In December 1844 he was the chief promoter of a fund which was raised to pay some of the debts of Father Mathew and release him from prison. About 1835 he commenced a series of letters in the public press which made his name widely known. He wrote on temperance, slavery, British India, peace, capital punishment, sanitary reform, and education.
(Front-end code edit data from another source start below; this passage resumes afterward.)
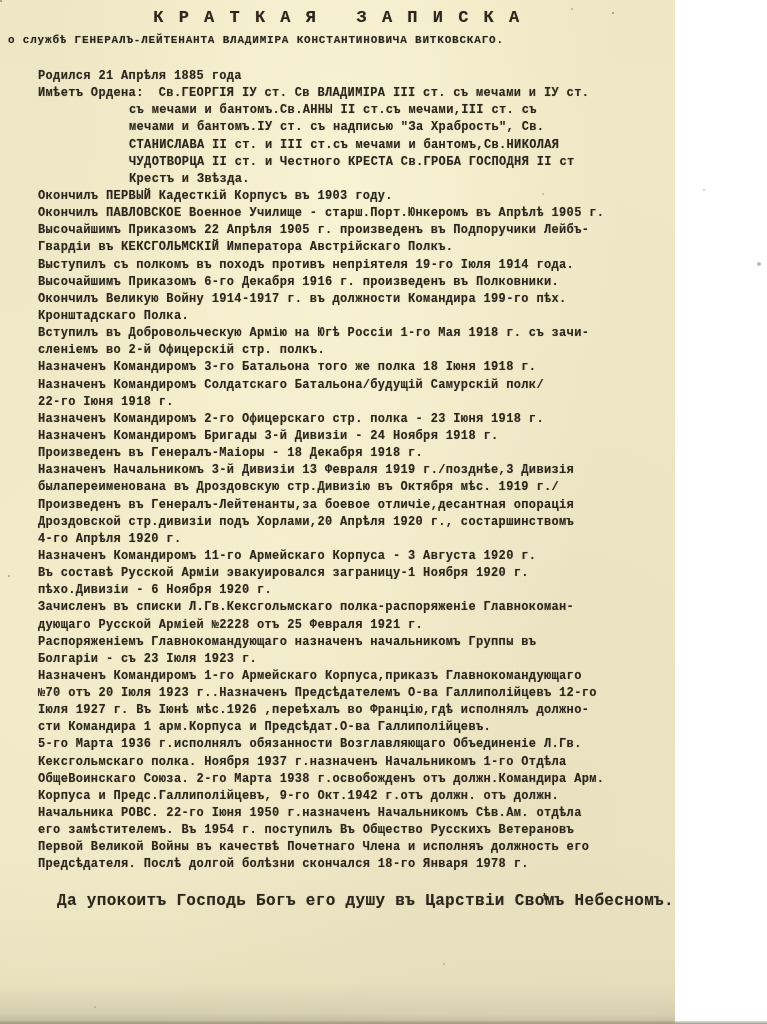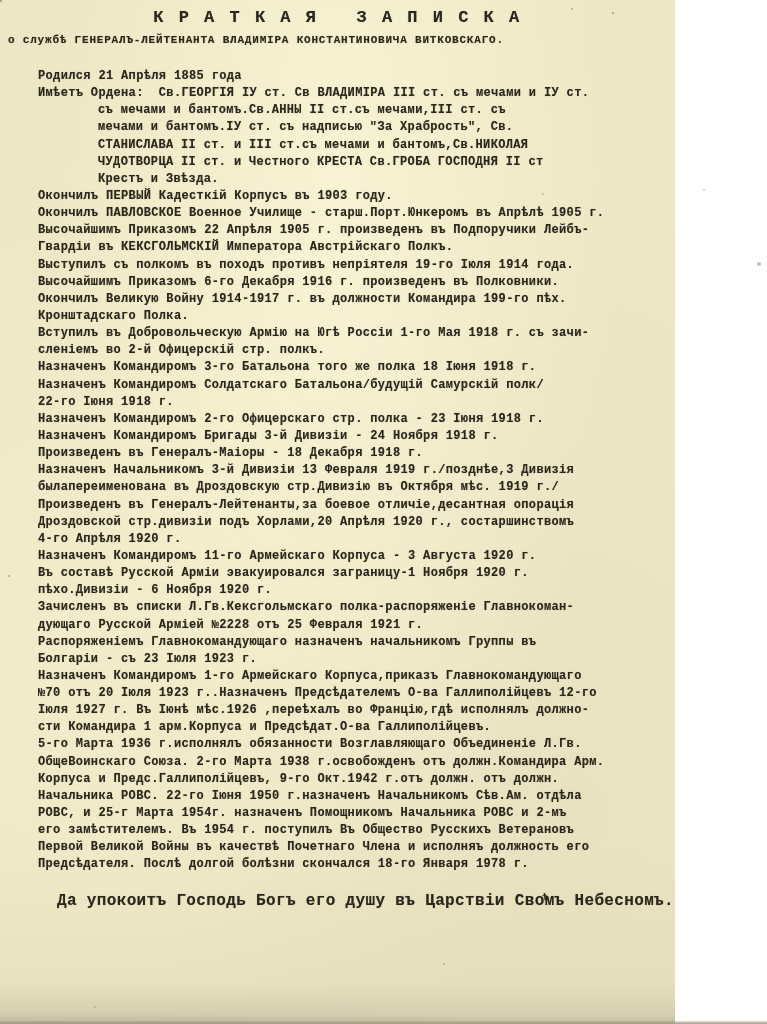"съ мечами и бантомъ.Св.АННЫ II" .orders { margin-left: 70px -> 101px }
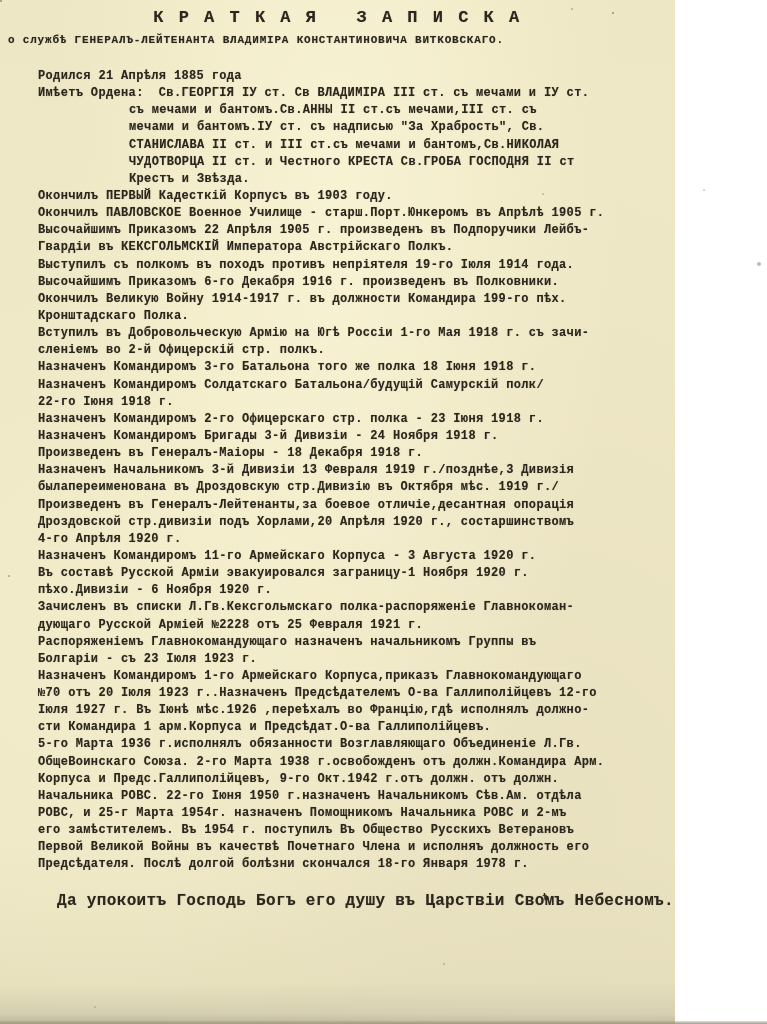"Кексгольмскаго полка. Ноября 1937" div.line { html: none -> <div>Кексгольмскаго полка. Ноября 1937 г.назначенъ Начальникомъ 1-го Отдѣла</div> }
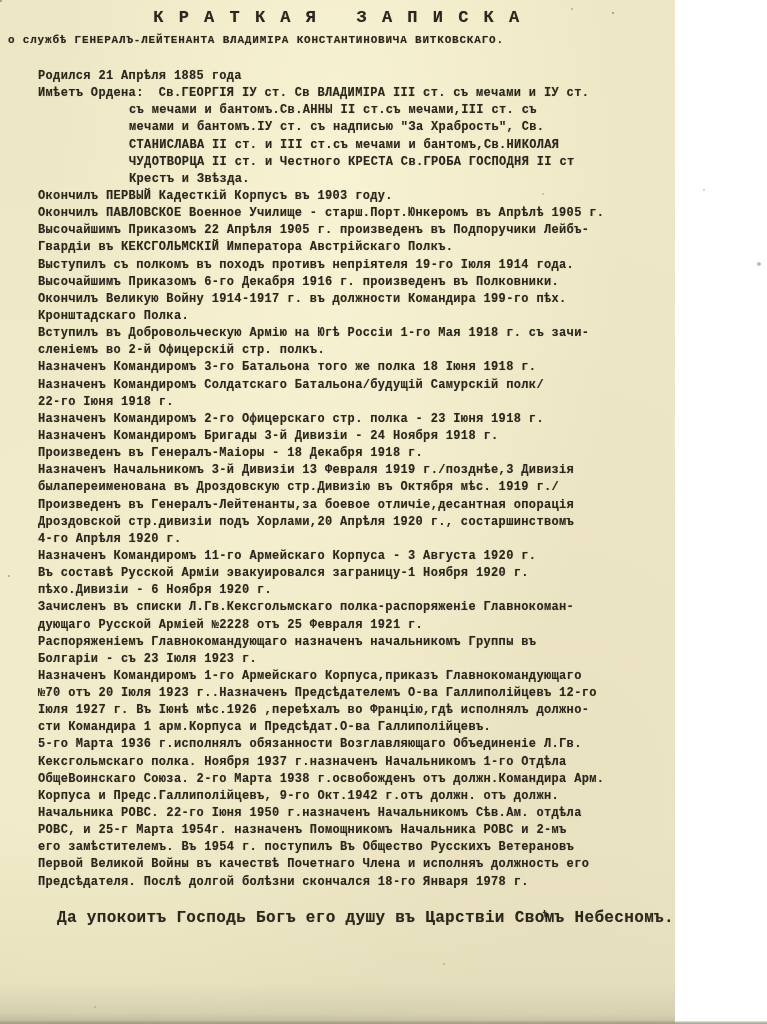"РОВС, и 25-г Марта 1954г." div.line { html: <div>РОВС, и 25-г Марта 1954г. назначенъ Помощникомъ Начальника РОВС и 2-мъ</div> -> none }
His first letters were signed ‘The Son of a Water Drinker,’ but he soon commenced using his own name and continued to write till 1872. He took a leading part in a series of weekly meetings which were held in Dublin in 1840, when so numerous were the social questions discussed that a newspaper editor called the speakers the "Anti-everythingarians". In association with Daniel O'Connell, of whose character he had a very high opinion, he advocated various plans for the amelioration of the condition of Ireland and the Repeal of the Union, but was always opposed to physical force. He became a vegetarian in 1846, both on moral and sanitary grounds. For two or three years before his death he was president of the Vegetarian Society of the United Kingdom. He was one of the first members of the Statistical Society of Dublin, 1847, a founder of the Dublin Mechanics' Institute, 1849, in the same year was on the committee of the Dublin Peace Society, aided in abolishing Donnybrook Fair 1855, and took a chief part in 1861 in opening the Botanic Gardens at Glasnevin on Sundays.
He died at 35 Eccles Street, Dublin, on 20 Feb. 1873, and was buried in Mount Jerome Cemetery 24 Feb. in the presence of an immense crowd of people.
His son, Samuel Haughton published a memoir of his father's life including extracts from his public correspondence in 1877. The scientist Samuel Haughton was a half nephew of James Haughton. Samuel Haughton was the second son of Samuel Haughton (a son of Samuel Pierson Haughton and his second wife, Jane Boake)
- ‘Slavery Immoral,’ 1847
- ‘A Memoir of Thomas Clarkson,’ 1847
- ‘A Plea for Teetotalism and the Maine Liquor Law,’ 1855.